During World War II, Harte served in the United States Army. After the war, he entered Dartmouth College, from which he earned a bachelor's degree. After graduating, he became a reporter for The Claremont Eagle in New Hampshire. He left that position to become a reporter for The Kansas City Star. He then partnered with his brother, Houston H. Harte, and Bernard Hanks’s son-in-law, Stormy Shelton, in buying the weekly Snyder, Texas, newspaper The Snyder Daily News. That publication became part of the Harte-Hanks newspaper chain.

==Work for Harte-Hanks==
Harte worked for the Harte-Hanks corporation in a variety of capacities throughout his career. As a teenager, he had his first job working as a switchboard operator at The San Angelo Standard-Times, one of the many newspapers owned by the Harte-Hanks corporation. He later served as president of The San Angelo Standard-Times from 1952 to 1956. From 1962 until his retirement in 1987, he was vice chairman of Harte-Hanks and publisher of The Corpus Christi Caller-Times. In addition to serving as The Caller-Times publisher, he also wrote a longstanding Sunday column for the paper that covered Mexican politics and current events. His column was known for providing coverage in this area that was not available elsewhere in the mainstream press. He continued to write that column even after his retirement as publisher in 1987.

==Conservationist and philanthropist==
While running The Caller-Times, Harte further developed a passion for nature, which ultimately led to his becoming an activist for environmental conservation. He regularly visited the Aransas National Wildlife Refuge, where he met and befriended several members of the board of the National Audubon Society (NAS). In 1964, he joined the NAS board himself on which he served for 13 years. He was notably president of the NAS board from 1974 to 1979. Under his leadership, The Caller-Times became an important advocate for land preservation and environmental protection in what The New York Times described as "an unusual stance for a Texas newspaper at the time". In 1962, Harte successfully spearheaded a campaign to designate 67 mi of Padre Island as a national seashore, a feat which resulted in the protection of the longest stretch of undeveloped barrier island in the world. In the early 1970s, he led another successful campaign to designate 3,954 acres of Mustang Island as a state park. In 1985, his brother and he donated their 66,000-acre ranch bordering the Big Bend National Park to The Nature Conservancy, which in turn donated the land to the Big Bend National Park in 1989.

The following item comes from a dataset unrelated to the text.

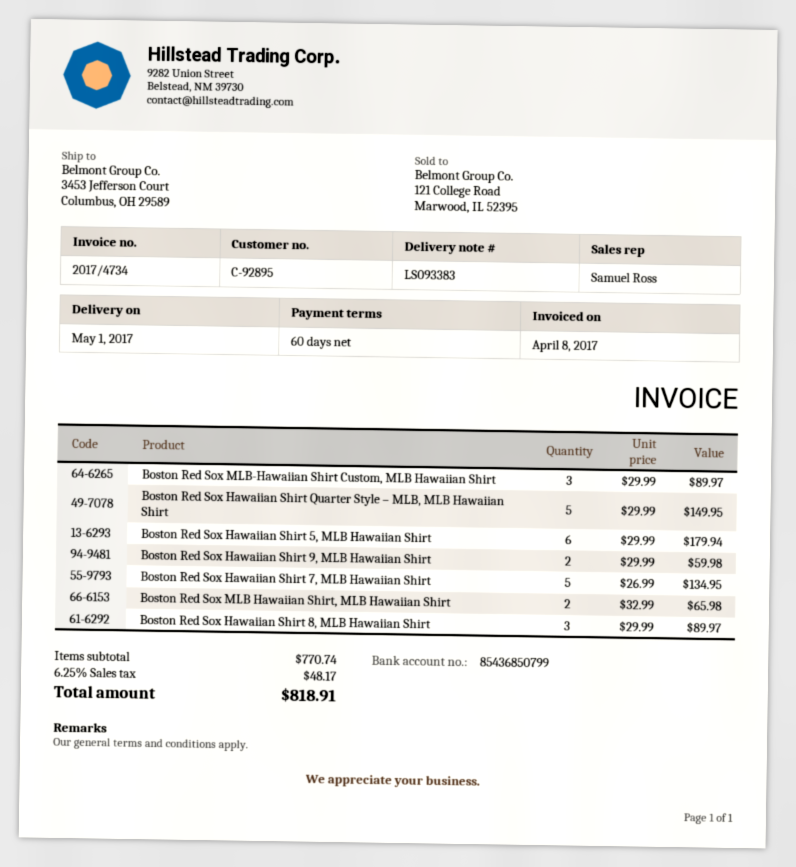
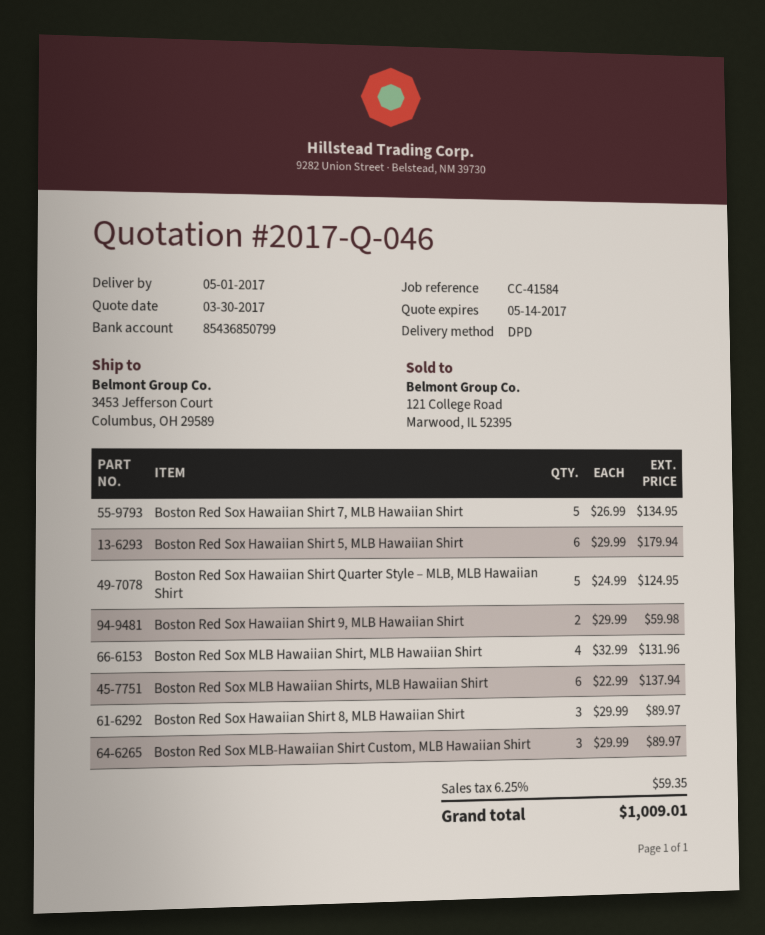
Boston Red Sox Hawaiian Shirt Quarter Style – MLB, MLB Hawaiian Shirt: 5 x 29.99 = 149.95 -> 5 x 24.99 = 124.95
Boston Red Sox MLB Hawaiian Shirt, MLB Hawaiian Shirt: 2 x 32.99 = 65.98 -> 4 x 32.99 = 131.96
Boston Red Sox MLB Hawaiian Shirts, MLB Hawaiian Shirt: none -> 6 x 22.99 = 137.94
tax: 6.25% = 48.17 -> 6.25% = 59.35
total: 818.91 -> 1009.01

In addition to his work as a conservationist, Harte was also a philanthropist. He donated a known $70 million to local Corpus Christi organizations and institutions such as universities, colleges, research labs, and environmental groups. His philanthropy likely extended considerably beyond this amount, as he often gave anonymous donations to charities and organizations for decades. Some of contributions included a $3.5 million donation towards a new performing arts center at Texas A&M University–Corpus Christi (TAMU-CC), $1.8 million for a library in Flour Bluff, and a $1 million challenge grant to Corpus Christi Metro Ministries, which helped save two homeless shelters from closing. In 2000, he established the Harte Research Institute for Gulf of Mexico Studies at TAMU–CC, with a $46 million endowment. The Institute has since played a major role in helping cleanup of the Deepwater Horizon oil spill.

==Personal life==
In 1947, Harte married Janet Frey, with whom he had two sons, Christopher and William Harte, and two daughters, Elizabeth Owens and Julia Widdowson. His 52-year marriage ended upon his wife's death in 1999. He died 12 years later at his retirement home in Scarborough, Maine, at the age of 88.